As we’re gathering places in need of a secure login, I’d like to try and avoid introducing additional usernames and password, especially given there would need to be one pair per service (such as (1) the asset database and (2) make available offline) per user.

So I figured we’d reuse the one everyone working at Mindbender already uses, their Email log-in.


Two weeks with MongoDB

It’s now been two weeks since I first introduced the Asset Database using MongoDB for a backend. So far it’s been very good, no apparent issues, inserting and querying for data is logical and immediate. The GUIs are currently written in such a way that they block user input whilst awaiting data from the server and so far the delay is unnoticeable, between 5-10ms on a local network, 40-50ms from London to Gothenburg and 350-1000ms when connecting from London to Los Angeles to Gothenburg.

Mongo has an excellent GUI as well, called RoboMongo which makes browsing it akin to browsing files on a file system.

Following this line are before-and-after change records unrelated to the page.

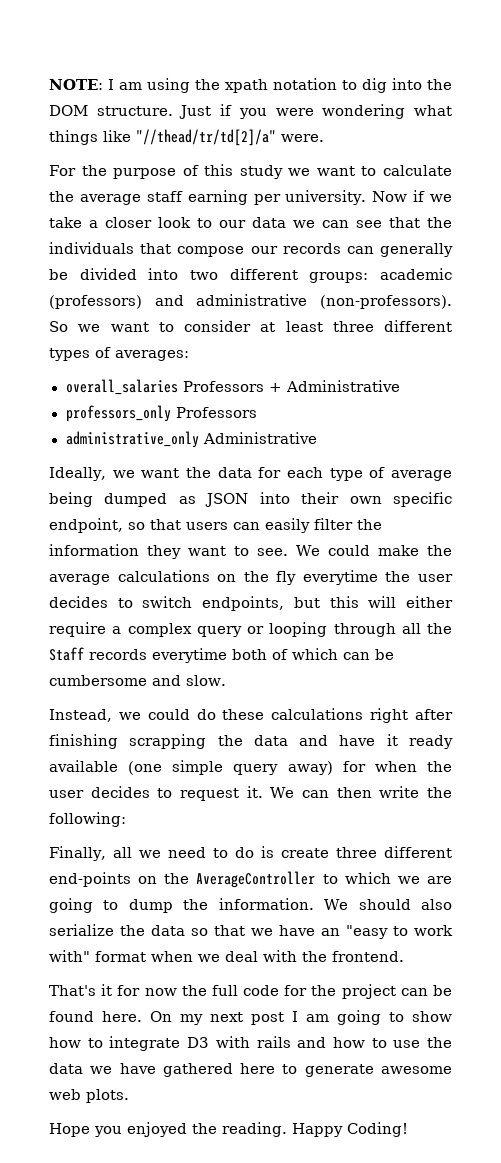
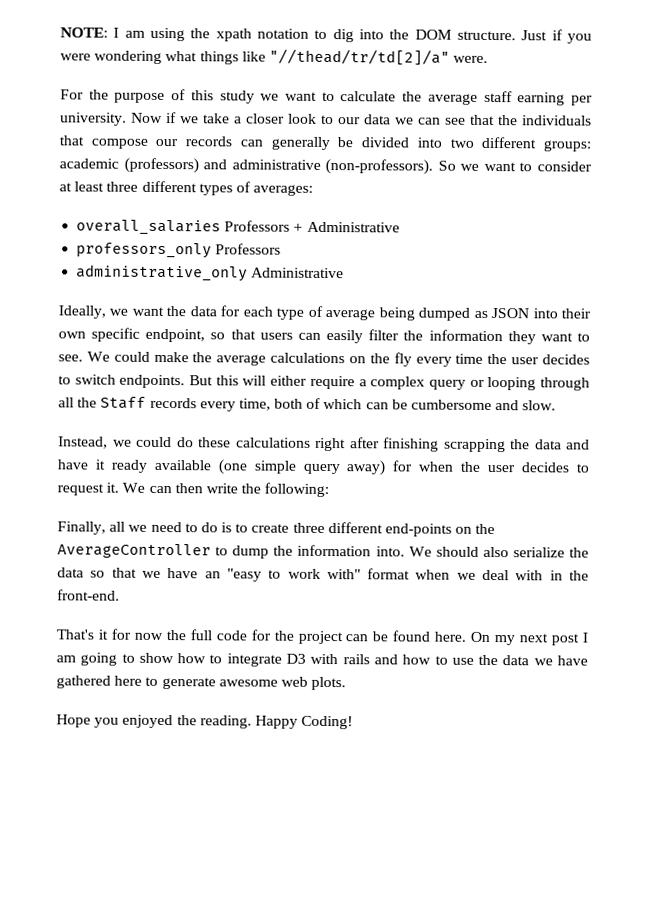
[302,570,378,585] everytime -> [415,353,484,367] every time
[202,596,320,611] endpoints, but -> [119,374,214,389] endpoints. But
[152,648,227,663] everytime -> [199,398,271,412] every time,
(274, 852) none -> [235,523,249,533] to
[344,872,453,884] [49,898,314,913] which we are going to dump the information. -> [232,544,405,559] dump the information into.
[302,951,404,962] the frontend. -> [549,570,589,581] [57,589,120,601] in the front-end.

Very familiar.

I am however still weary due to reports of data loss with Mongo and am looking towards swapping MongoDB for RethinkDB; a real-time database with all of what Mongo offers and more. It will also enable us to have GUIs update themselves when assets are published and to support notifications of events, like when a version you care about have been published.

Another alternative is PostgreSQL, a mature and commonly used database in all sorts of scenarios. I am however a little weary of the SQL language, coming from Mongo which is passing dictionaries back and forth, and also the fact that it appears heavily over-engineered, faciliting every feature one can think of; including all of what Mongo offers.


Next Week

I’ll finish up the Available Offline feature, awaiting Peter’s return such that I can gain access to a more capable computer, something that can handle the Asset Database and now a file server.

I’ll put together the Include Source.. option for offline files along with remote publishes automatically uploading themselves onto the central Mindbender file server. That should take two to three days, after which I’ll return back to implementing a first draft of Shot Building.